L’auteur remarque avec justesse que nos gouvernements modernes reposent sur trois principes dont les Athéniens se méfiaient : la représentativité, l’expertise politique et la conception d’un État séparé de la société. Ceux-ci jouent pour beaucoup dans le sentiment de « déconsolidation démocratique » que vivent nos contemporain.es. Selon l’essayiste, ils alimentent entre autres l’aliénation politique et la déresponsabilisation. Pour revigorer l’engagement et la confiance de la population, il propose de renouveler en profondeur nos régimes politiques en construisant une réelle démocratie participative.

Mettre en place une démocratie participative
S’appuyant sur « l’égalitarisme démocratique radical » défini par le sociologue Erik Olin Wright, la démocratie participative vise un idéal de justice sociale et politique, soit : donner à chacun et chacune les moyens de mener une vie digne tout en prenant part aux décisions qui ont un impact sur leur vie. Ce modèle repose ainsi sur le principe cardinal de la délibération : c’est par l’échange d’arguments, mais aussi de récits de vie, que les citoyen.nes pourront se comprendre et trouver des solutions à leurs problèmes.

Mais Durand Folco est conscient que la délibération n’est possible qu’à une échelle restreinte. C’est pourquoi, outre la démocratie directe, il faudra recourir à une forme ou une autre de représentation. Le tirage au sort pourrait alors éviter qu’un groupe n’accapare le pouvoir.

La politique municipale pour développer les vertus démocratiques
Les défis entourant le développement d’une démocratie participative sont grands, et celle-ci a besoin d’un terrain d’expérimentation pour s’exercer.

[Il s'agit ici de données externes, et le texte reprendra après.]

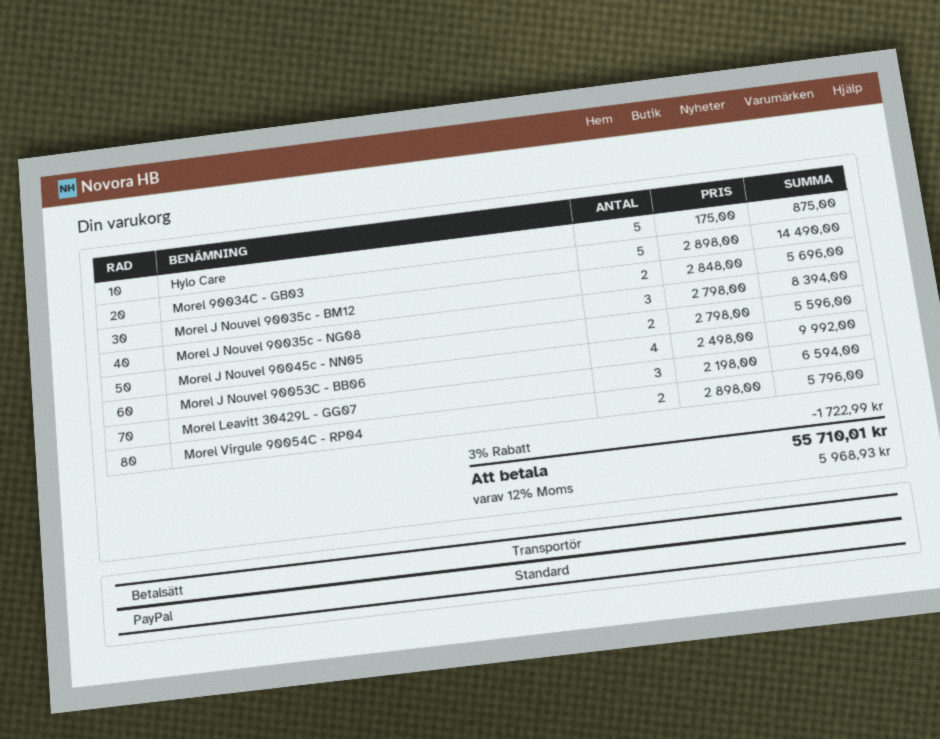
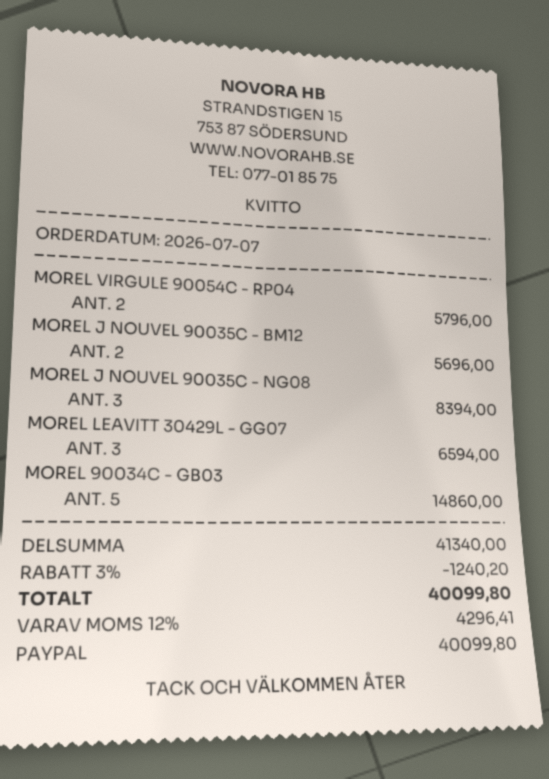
Hylo Care: 5 for 875.00 -> none
Morel 90034C - GB03: 5 for 14490.00 -> 5 for 14860.00
Morel J Nouvel 90045c - NN05: 2 for 5596.00 -> none
Morel J Nouvel 90053C - BB06: 4 for 9992.00 -> none
discount: 3% = 1722.99 -> 3% = 1240.20
tax: 12% = 5968.93 -> 12% = 4296.41
total: 55710.01 -> 40099.80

Car c’est par sa pratique active que les citoyen.nes pourront développer les vertus nécessaires à son bon fonctionnement.

Par sa proximité et la présence de problèmes concrets à résoudre, l’échelon municipal est tout désigné pour accueillir ces expériences. Les « conseils de quartier décisionnels » peuvent par exemple permettre d’agir sur les problèmes liés au logement et à l’alimentation en misant sur l’écoute ou la redevabilité. Des valeurs à des lieues de celles qu’alimentent les algorithmes des réseaux sociaux, où prolifèrent souvent l’esprit de clan et la haine. Cette démocratie participative municipale est pour Durand Folco le premier pas vers des changements institutionnels profonds qui permettraient à terme l’avènement de sociétés justes et soutenables.

Bref, cet ouvrage riche et accessible plaira à celles et ceux qui cherchent une voie concrète vers l’émancipation collective!